◆ **WHAT YOU ARE ASKED TO DO**
For this listing, report how many lines contain the string "white", using only a number.

::::

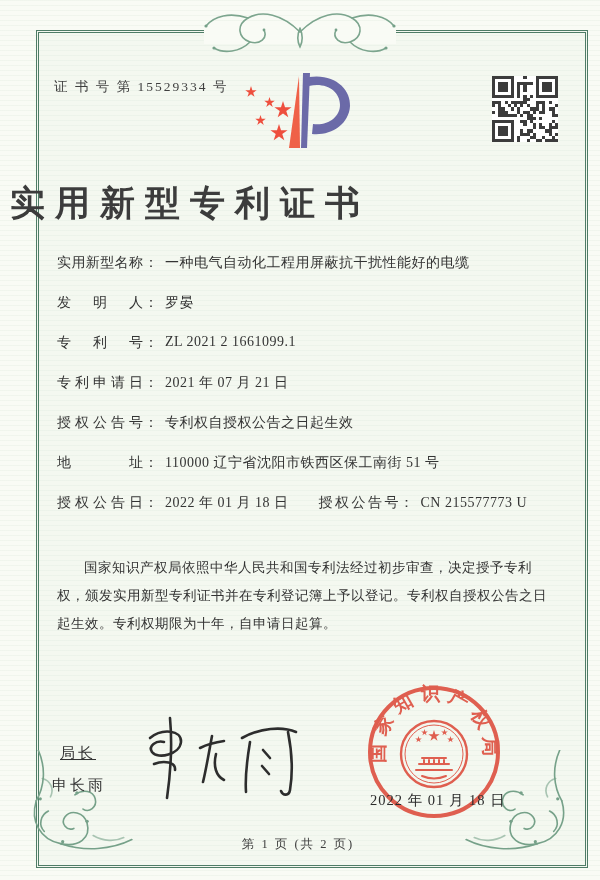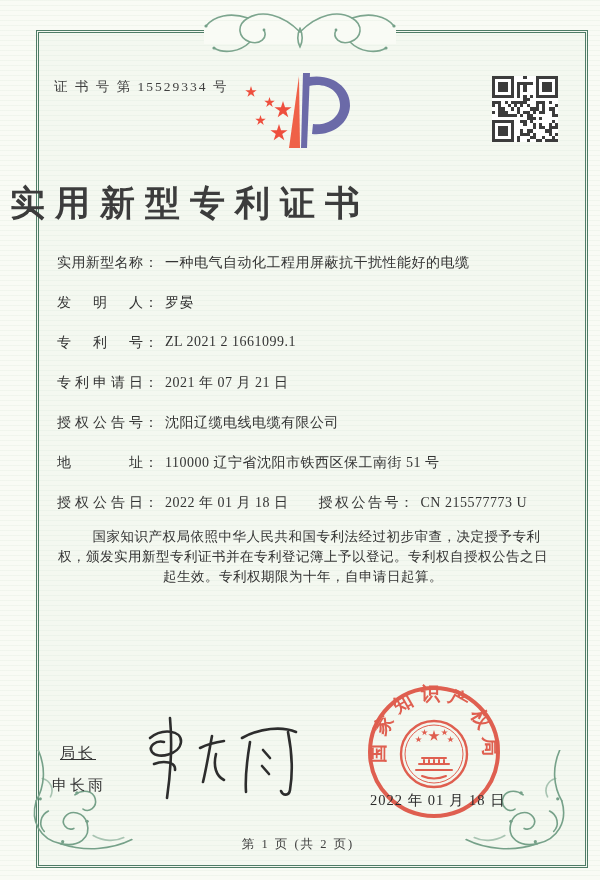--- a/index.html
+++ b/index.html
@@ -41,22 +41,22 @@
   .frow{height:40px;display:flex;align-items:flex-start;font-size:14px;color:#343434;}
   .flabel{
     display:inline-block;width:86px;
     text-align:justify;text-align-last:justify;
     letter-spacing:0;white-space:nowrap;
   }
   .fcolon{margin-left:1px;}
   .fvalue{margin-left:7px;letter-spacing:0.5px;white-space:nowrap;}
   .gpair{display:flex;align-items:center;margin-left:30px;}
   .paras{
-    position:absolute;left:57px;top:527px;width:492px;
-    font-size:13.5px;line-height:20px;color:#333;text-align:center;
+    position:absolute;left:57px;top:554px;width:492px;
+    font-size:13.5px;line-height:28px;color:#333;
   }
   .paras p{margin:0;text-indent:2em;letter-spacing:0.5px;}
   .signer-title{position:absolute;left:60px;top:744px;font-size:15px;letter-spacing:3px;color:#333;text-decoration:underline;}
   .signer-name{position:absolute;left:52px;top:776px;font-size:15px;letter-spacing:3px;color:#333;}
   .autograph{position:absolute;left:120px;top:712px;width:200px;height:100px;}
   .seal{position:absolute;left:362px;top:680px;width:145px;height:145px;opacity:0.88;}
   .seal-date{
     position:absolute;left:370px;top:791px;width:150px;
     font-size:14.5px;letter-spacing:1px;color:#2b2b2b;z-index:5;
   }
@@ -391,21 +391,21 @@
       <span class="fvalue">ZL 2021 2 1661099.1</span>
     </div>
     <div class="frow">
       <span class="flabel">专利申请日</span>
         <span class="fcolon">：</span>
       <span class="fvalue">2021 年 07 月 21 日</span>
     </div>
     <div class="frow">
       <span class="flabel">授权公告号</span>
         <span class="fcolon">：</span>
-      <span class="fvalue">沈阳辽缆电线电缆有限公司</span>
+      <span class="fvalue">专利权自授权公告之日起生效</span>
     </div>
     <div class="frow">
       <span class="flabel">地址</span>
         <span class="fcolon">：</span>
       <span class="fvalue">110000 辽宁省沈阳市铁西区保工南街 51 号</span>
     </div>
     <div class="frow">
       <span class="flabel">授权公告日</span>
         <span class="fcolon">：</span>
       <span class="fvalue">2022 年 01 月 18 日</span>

::::

◆ **ANSWER SECTION**
2